The defendant then asked that it should be credited in this suit as against the claims proven by the plaintiff the said amount of $3,866.66 as mentioned in said voucher, but the court being of opinion that no interest was, in fact, ever paid on said bonds of the Northern Illinois Railroad Company, no tax was ever due or payable thereon, but inasmuch as said $3,866.66 had been paid on account of such tax, the defendant was not entitled to have credit allowed therefor in this suit. To which ruling the defendant excepted.
The defendant further requested the court to rule and decide that the plaintiff was not entitled to a tax of two and a half per cent upon the said $61,676.61 received by the company for transportation of the mails from July 1, 1866, to Jan. 1, 1870, but the court refused to do so, and decided that, although there was no evidence of a contract bearing date prior to Aug. 1, 1866, and no proof of an express contract, yet as the mails were carried and compensation received therefor the law would imply a contract, and therefore that the plaintiff was entitled to said tax on that amount; to which ruling and decision the defendant excepted.
The defendant further requested the court to decide that the plaintiff was not entitled to a tax of five per cent upon the amount of $61,495.00, the amount of interest paid on the bonds of the company on or after the first day of August, 1870, but that a tax of only two and a half per cent was due thereon; but the court refused so to decide, but on the contrary decided that the plaintiff was entitled to a tax thereon of five per cent; to which ruling and decision the defendant also excepted.
The defendant further requested the court to decide that the plaintiff was not entitled to a tax of two and a half per cent on five-sixths of $52,423.71, the amount of interest paid on the bonds of the company on and after Feb. 1, 1872; but the court then and there refused so to decide, but decided that the plaintiff was entitled to said tax of two and a half per cent; to which ruling and decision the defendant excepted.
The case having been tried without the intervention of a jury, the court below rendered judgment in favor of the United States for $5,933.70. The company thereupon sued out this writ, and assigns for error that the court erred, —
1. In refusing to allow the sum of $3,866.66, paid Nov. 7, 1865, by the Northern Illinois Railroad Company, to be credited to the account of the defendant.
2. In deciding that a tax of two and a half per cent was due the plaintiff on the sum of $61,676.61, received by the defendant for transportation of the mails from July 1, 1866, to Jan. 1, 1870.
3. In ruling that a tax of five per cent was due plaintiff upon the amount of $61,495 of interest paid on the bonds of the company on or after Aug. 1, 1870.
4. In admitting evidence to show that the sum of $52,423.71 became due and payable for interest on the bonds of the defendant, Feb. 1, 1872, and that the same was paid.
5. In deciding that a tax of two and a half per cent was due the plaintiff on five-sixths of the amount of interest paid on its bonded debt Feb. 1, 1872.
The different assignments of error in this case will be considered in their order.
1. As to the claim for a credit of $3,866.66 on account of taxes erroneously assessed and collected, Nov. 7, 1865.
Sect. 951 of the Revised Statutes provides that "in suits brought by the United States against individuals, no claim for a credit shall be admitted upon trial, except such as appear to have been presented to the accounting officers of the treasury, for their examination, and to have been by them disallowed in whole or in part," save under certain circumstances not material to this case.

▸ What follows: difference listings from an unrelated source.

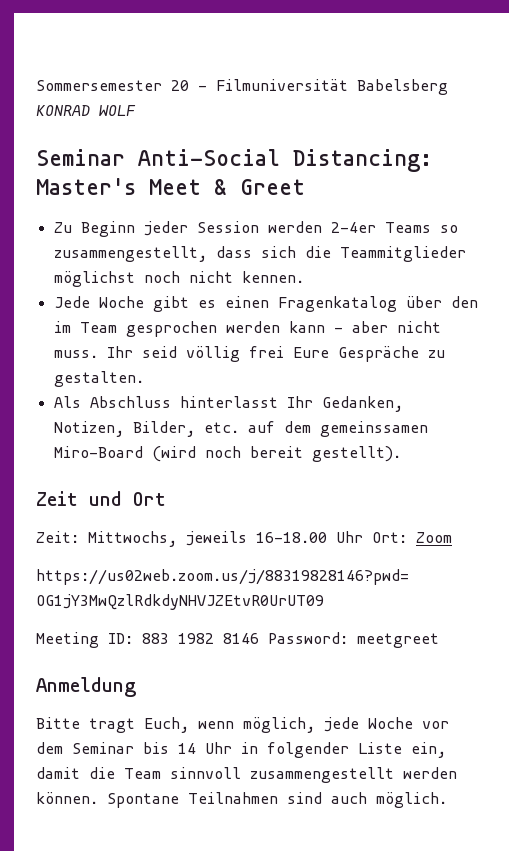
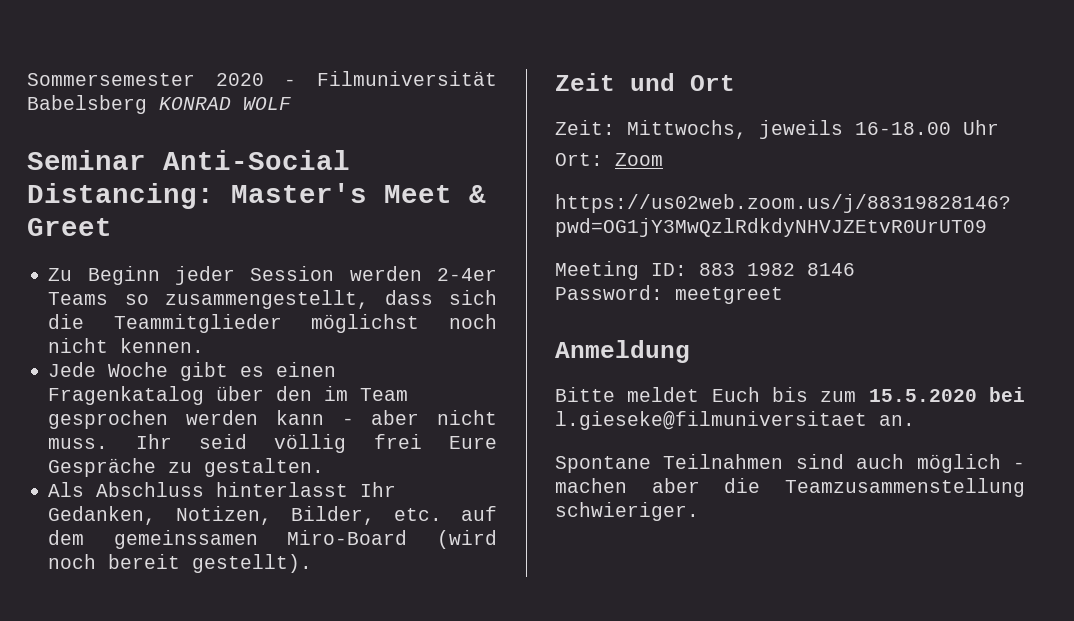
[171,80,189,91] 20 -> [215,73,264,86] 2020
(363, 537) none -> (999, 127) //
(259, 638) none -> (855, 269) //
[89,717,449,733] [36,742,446,758] [36,767,457,783] [36,792,447,808] tragt Euch, wenn möglich, jede Woche vor dem Seminar bis 14 Uhr in folgender Liste ein, damit die Team sinnvoll zusammengestellt werden können. Spontane Teilnahmen sind auch möglich. -> [627,387,1025,402] [555,411,915,430] [555,454,1025,473] [555,478,1025,497] [555,502,699,521] meldet Euch bis zum 15.5.2020 bei l.gieseke@filmuniversitaet an. // Spontane Teilnahmen sind auch möglich - machen aber die Teamzusammenstellung schwieriger.

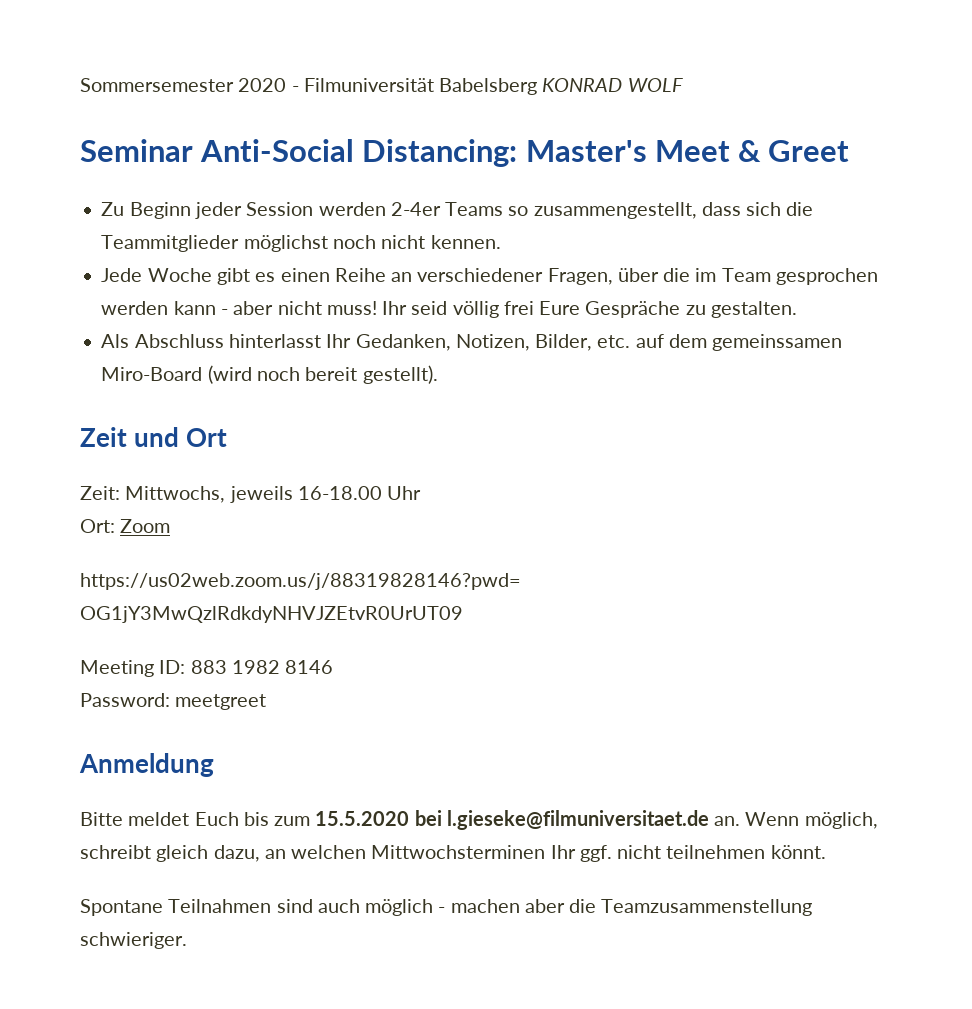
[48,386,313,405] Fragenkatalog über den -> [334,268,691,285] Reihe an verschiedener Fragen, über die
[48,438,109,449] muss. -> [326,301,377,315] muss!
[555,411,867,430] l.gieseke@filmuniversitaet -> [446,810,709,830] l.gieseke@filmuniversitaet.de
(915, 420) none -> [745,812,878,829] [80,845,826,862] Wenn möglich, schreibt gleich dazu, an welchen Mittwochsterminen Ihr ggf. nicht teilnehmen könnt.

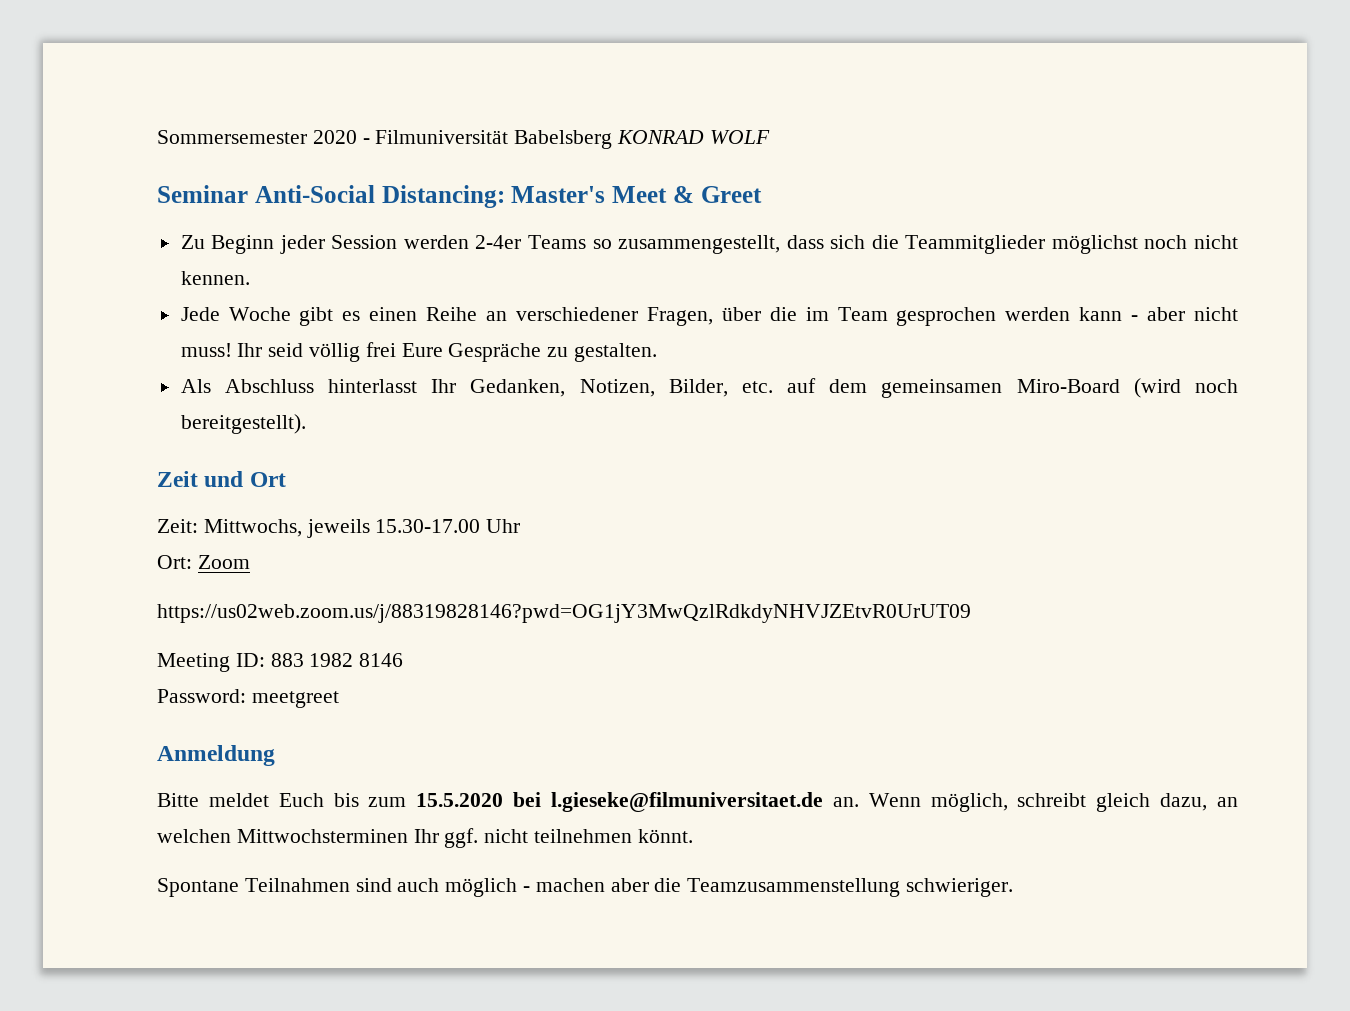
[712,334,843,351] gemeinssamen -> [881,379,1003,398] gemeinsamen
[305,365,438,384] bereit gestellt). -> [180,414,306,434] bereitgestellt).
[297,486,382,500] 16-18.00 -> [375,519,481,533] 15.30-17.00

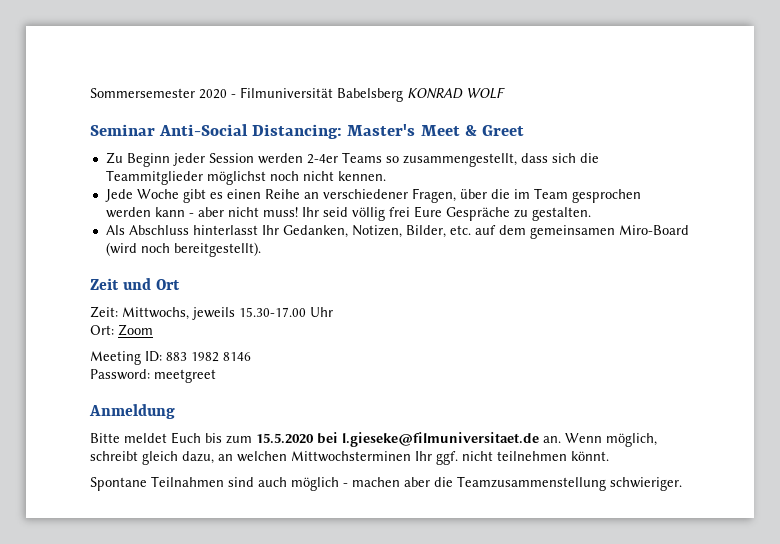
[157,604,971,623] // https://us02web.zoom.us/j/88319828146?pwd=OG1jY3MwQzlRdkdyNHVJZEtvR0UrUT09 -> (153, 330) none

Sect. 3220 of the Revised Statutes authorizes the Commissioner of Internal Revenue, "on appeal to him made, to remit, refund, and pay back all taxes . . . that appear to be unjustly assessed, or excessive in amount, or in any manner wrongfully collected."
It does not appear that this claim was ever presented to the accounting officers of the treasury for allowance, on appeal or otherwise, or that it has ever been disallowed. For this reason, notwithstanding its apparent equity, the credit was properly refused in this suit. Halliburton v. United States, 13 Wall. 63; United States v. Giles, 9 Cranch, 212.
2. As to the tax of two and a half per cent on the amount received for the transportation of mails between July 1, 1866, and Jan. 1, 1870.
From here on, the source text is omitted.